Abstract

A new approach to measuring the slowing of growth due to the manufacture of proteins not needed by a bacterium is presented. An entire single colony of Escherichia coli was used to start a chemostat culture that was then given a selective pressure by the addition of phenylgalactoside (phi-gal). This enriched the population for constitutive mutants that produced beta-galactosidase without induction and could split phi-gal, consume the galactose, and grow faster. When the phi-gal was removed, the constitutives grew slower than the parental strain and were gradually lost. This procedure allows competition experiments to be carried out with minimum effects due to genetic drift. Experiments with both strains having wild-type and mutant permease genes were conducted.

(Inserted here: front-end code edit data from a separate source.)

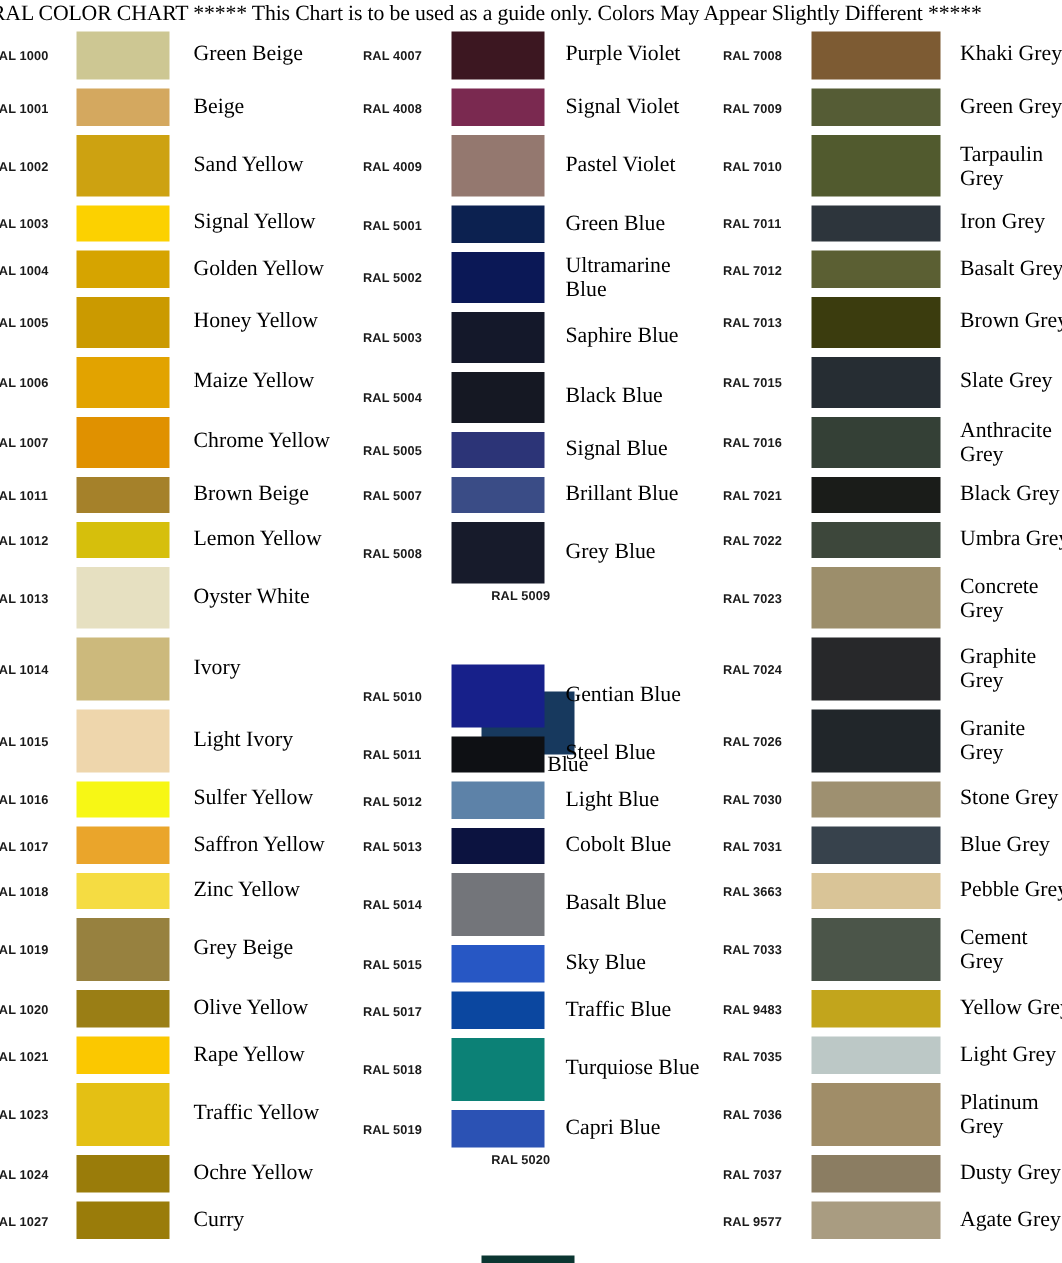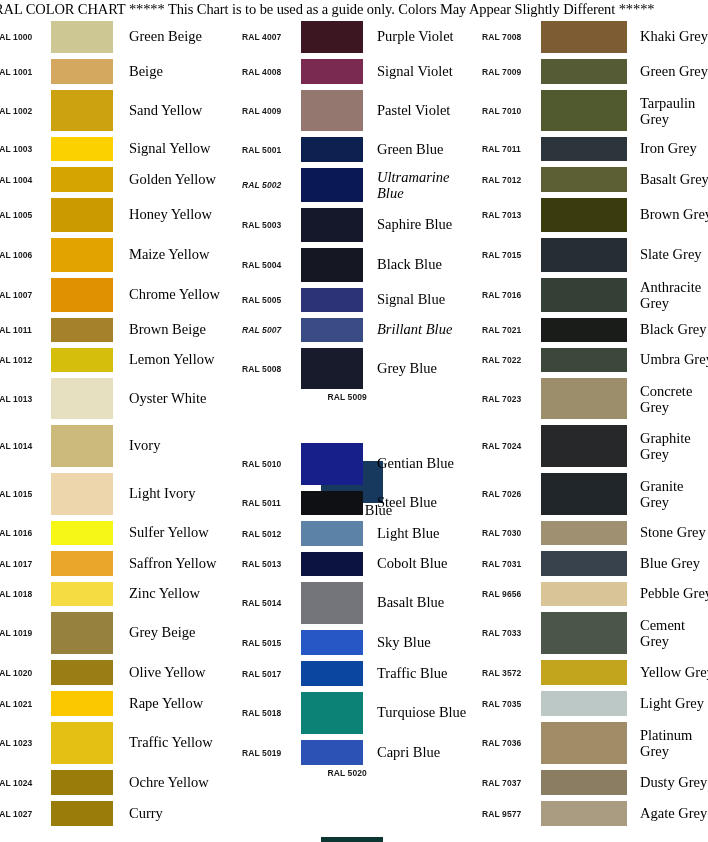--- a/index.html
+++ b/index.html
@@ -239,7 +239,7 @@
             <div class="swatch" style="background: rgb(12, 33, 80); height: 25px;"></div>
             <div class="color-name">Green Blue</div>
           </div>
-          <div class="swatch-row" style="height: 40px; font-style: italic;">
+          <div class="swatch-row" style="height: 40px;">
             <div class="ral-code">RAL 5002</div>
             <div class="swatch" style="background: rgb(11, 24, 86); height: 34px;"></div>
             <div class="color-name two-line">Ultramarine Blue</div>

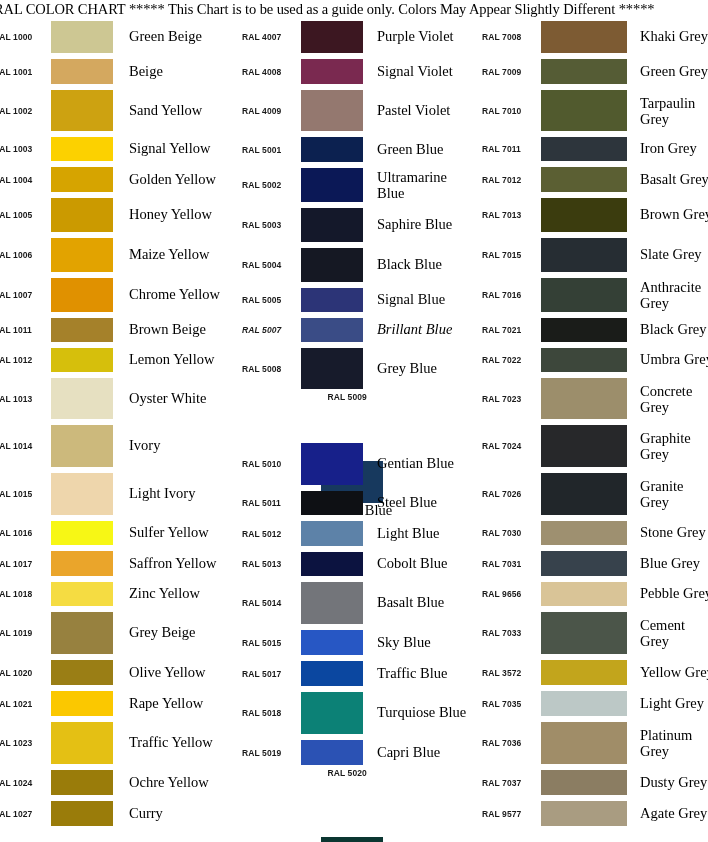--- a/index.html
+++ b/index.html
@@ -259,7 +259,7 @@
             <div class="swatch" style="background: rgb(44, 52, 119); height: 24px;"></div>
             <div class="color-name">Signal Blue</div>
           </div>
-          <div class="swatch-row" style="height: 30px; font-style: italic;">
+          <div class="swatch-row" style="height: 30px;">
             <div class="ral-code">RAL 5007</div>
             <div class="swatch" style="background: rgb(58, 76, 134); height: 24px;"></div>
             <div class="color-name">Brillant Blue</div>

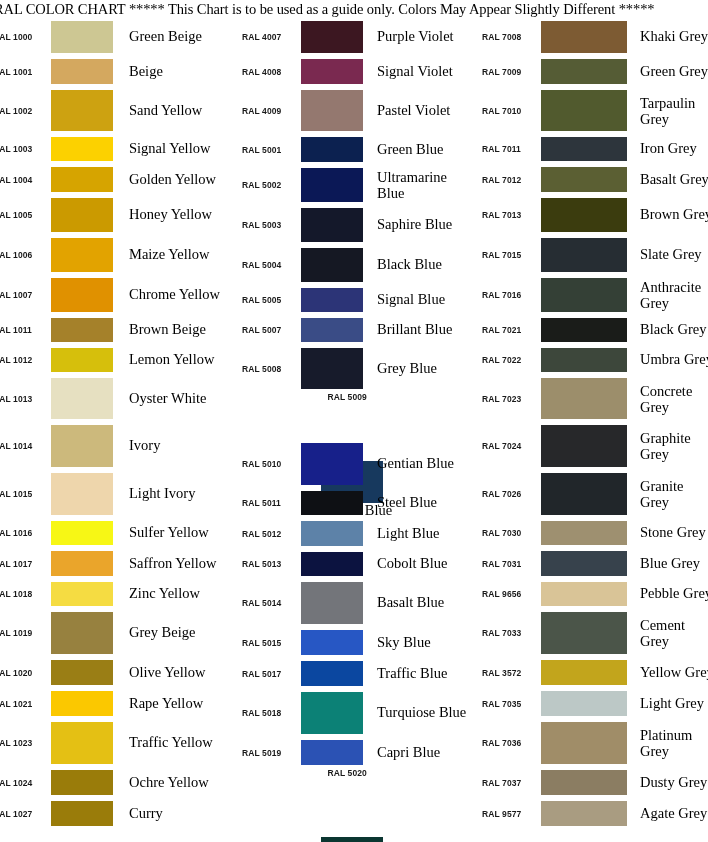--- a/index.html
+++ b/index.html
@@ -402,7 +402,7 @@
             <div class="color-name">Blue Grey</div>
           </div>
           <div class="swatch-row" style="height: 30px;">
-            <div class="ral-code">RAL 9656</div>
+            <div class="ral-code">RAL 3663</div>
             <div class="swatch" style="background: rgb(217, 196, 151); height: 24px;"></div>
             <div class="color-name">Pebble Grey</div>
           </div>

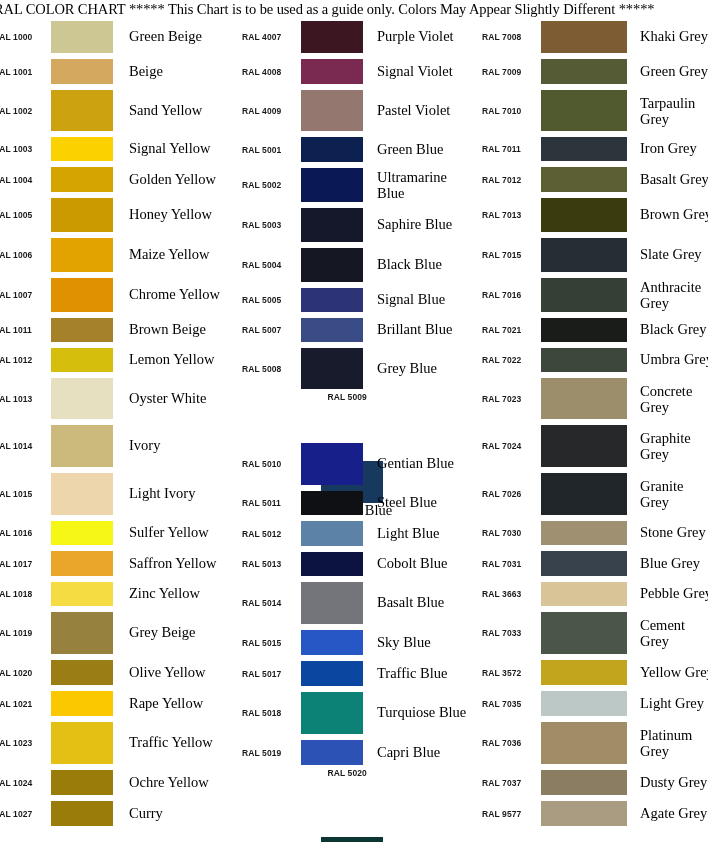--- a/index.html
+++ b/index.html
@@ -412,7 +412,7 @@
             <div class="color-name two-line">Cement Grey</div>
           </div>
           <div class="swatch-row" style="height: 31px;">
-            <div class="ral-code">RAL 3572</div>
+            <div class="ral-code">RAL 9483</div>
             <div class="swatch" style="background: rgb(194, 165, 28); height: 25px;"></div>
             <div class="color-name">Yellow Grey</div>
           </div>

With the former the selective disadvantage was initially much greater than expected from the simplest hypothesis that extra unused proteins would slow growth in proportion to their fraction of the total protein synthesis. This phase was followed by a second phase where the selective disadvantage was smaller than predicted by this simple hypothesis. With a very slowly reverting permease negative strain the selective disadvantage, and therefore the protein burden, was found to be much smaller and not statistically different from zero. Thus, while one would expect under carbon and energy limitation in the chemostat the protein burden to be larger than under unlimited conditions, it is so small that even the refined technique used here could not measure it accurately. It is certainly less than the fraction of 'waste' protein synthesis; but it could be between zero and the fraction of the cells' energy and carbon budget spent on manufacture of the proteins of the lac operon.